Segment Start: DATASET CONTENT

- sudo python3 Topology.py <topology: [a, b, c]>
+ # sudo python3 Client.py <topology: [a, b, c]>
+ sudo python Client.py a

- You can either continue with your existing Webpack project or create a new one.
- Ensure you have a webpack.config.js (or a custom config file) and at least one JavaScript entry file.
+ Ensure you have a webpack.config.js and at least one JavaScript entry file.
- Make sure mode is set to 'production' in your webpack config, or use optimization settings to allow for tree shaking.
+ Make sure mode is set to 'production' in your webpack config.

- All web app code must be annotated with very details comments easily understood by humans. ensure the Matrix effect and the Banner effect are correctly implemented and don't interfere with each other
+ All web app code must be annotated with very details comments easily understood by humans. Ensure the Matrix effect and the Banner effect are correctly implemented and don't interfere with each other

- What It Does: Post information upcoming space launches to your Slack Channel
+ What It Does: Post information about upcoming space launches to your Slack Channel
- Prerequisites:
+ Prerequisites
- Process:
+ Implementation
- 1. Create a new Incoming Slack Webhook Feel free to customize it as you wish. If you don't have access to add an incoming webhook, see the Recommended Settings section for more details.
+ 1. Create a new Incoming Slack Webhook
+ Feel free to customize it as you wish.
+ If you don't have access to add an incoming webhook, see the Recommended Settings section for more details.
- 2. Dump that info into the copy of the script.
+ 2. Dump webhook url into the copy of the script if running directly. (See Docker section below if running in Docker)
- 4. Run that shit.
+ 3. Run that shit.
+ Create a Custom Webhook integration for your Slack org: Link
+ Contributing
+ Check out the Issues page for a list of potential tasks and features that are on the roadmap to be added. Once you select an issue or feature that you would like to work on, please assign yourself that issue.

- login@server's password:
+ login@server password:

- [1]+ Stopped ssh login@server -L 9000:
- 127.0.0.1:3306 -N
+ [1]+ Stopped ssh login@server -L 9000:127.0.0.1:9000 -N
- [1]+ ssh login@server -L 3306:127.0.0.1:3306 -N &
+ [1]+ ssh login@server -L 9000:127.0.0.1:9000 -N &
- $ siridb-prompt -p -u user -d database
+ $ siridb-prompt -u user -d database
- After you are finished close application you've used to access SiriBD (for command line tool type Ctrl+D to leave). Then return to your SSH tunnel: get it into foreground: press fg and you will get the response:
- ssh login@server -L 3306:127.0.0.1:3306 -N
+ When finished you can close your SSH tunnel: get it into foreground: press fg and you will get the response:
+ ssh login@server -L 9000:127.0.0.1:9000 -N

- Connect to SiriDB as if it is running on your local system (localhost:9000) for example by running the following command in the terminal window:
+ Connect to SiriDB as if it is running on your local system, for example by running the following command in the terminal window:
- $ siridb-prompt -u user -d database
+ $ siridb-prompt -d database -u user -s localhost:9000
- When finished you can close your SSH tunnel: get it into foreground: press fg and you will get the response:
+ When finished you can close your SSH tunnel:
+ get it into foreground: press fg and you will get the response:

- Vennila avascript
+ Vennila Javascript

Segment End: DATASET CONTENT

[GOAL OF THE EXERCISE]: Exactly as they stand, repeat all the records.

[SOLUTION TO THIS TASK]:
- sudo python3 Topology.py <topology: [a, b, c]>
+ # sudo python3 Client.py <topology: [a, b, c]>
+ sudo python Client.py a

- You can either continue with your existing Webpack project or create a new one.
- Ensure you have a webpack.config.js (or a custom config file) and at least one JavaScript entry file.
+ Ensure you have a webpack.config.js and at least one JavaScript entry file.
- Make sure mode is set to 'production' in your webpack config, or use optimization settings to allow for tree shaking.
+ Make sure mode is set to 'production' in your webpack config.

- All web app code must be annotated with very details comments easily understood by humans. ensure the Matrix effect and the Banner effect are correctly implemented and don't interfere with each other
+ All web app code must be annotated with very details comments easily understood by humans. Ensure the Matrix effect and the Banner effect are correctly implemented and don't interfere with each other

- What It Does: Post information upcoming space launches to your Slack Channel
+ What It Does: Post information about upcoming space launches to your Slack Channel
- Prerequisites:
+ Prerequisites
- Process:
+ Implementation
- 1. Create a new Incoming Slack Webhook Feel free to customize it as you wish. If you don't have access to add an incoming webhook, see the Recommended Settings section for more details.
+ 1. Create a new Incoming Slack Webhook
+ Feel free to customize it as you wish.
+ If you don't have access to add an incoming webhook, see the Recommended Settings section for more details.
- 2. Dump that info into the copy of the script.
+ 2. Dump webhook url into the copy of the script if running directly. (See Docker section below if running in Docker)
- 4. Run that shit.
+ 3. Run that shit.
+ Create a Custom Webhook integration for your Slack org: Link
+ Contributing
+ Check out the Issues page for a list of potential tasks and features that are on the roadmap to be added. Once you select an issue or feature that you would like to work on, please assign yourself that issue.

- login@server's password:
+ login@server password:

- [1]+ Stopped ssh login@server -L 9000:
- 127.0.0.1:3306 -N
+ [1]+ Stopped ssh login@server -L 9000:127.0.0.1:9000 -N
- [1]+ ssh login@server -L 3306:127.0.0.1:3306 -N &
+ [1]+ ssh login@server -L 9000:127.0.0.1:9000 -N &
- $ siridb-prompt -p -u user -d database
+ $ siridb-prompt -u user -d database
- After you are finished close application you've used to access SiriBD (for command line tool type Ctrl+D to leave). Then return to your SSH tunnel: get it into foreground: press fg and you will get the response:
- ssh login@server -L 3306:127.0.0.1:3306 -N
+ When finished you can close your SSH tunnel: get it into foreground: press fg and you will get the response:
+ ssh login@server -L 9000:127.0.0.1:9000 -N

- Connect to SiriDB as if it is running on your local system (localhost:9000) for example by running the following command in the terminal window:
+ Connect to SiriDB as if it is running on your local system, for example by running the following command in the terminal window:
- $ siridb-prompt -u user -d database
+ $ siridb-prompt -d database -u user -s localhost:9000
- When finished you can close your SSH tunnel: get it into foreground: press fg and you will get the response:
+ When finished you can close your SSH tunnel:
+ get it into foreground: press fg and you will get the response:

- Vennila avascript
+ Vennila Javascript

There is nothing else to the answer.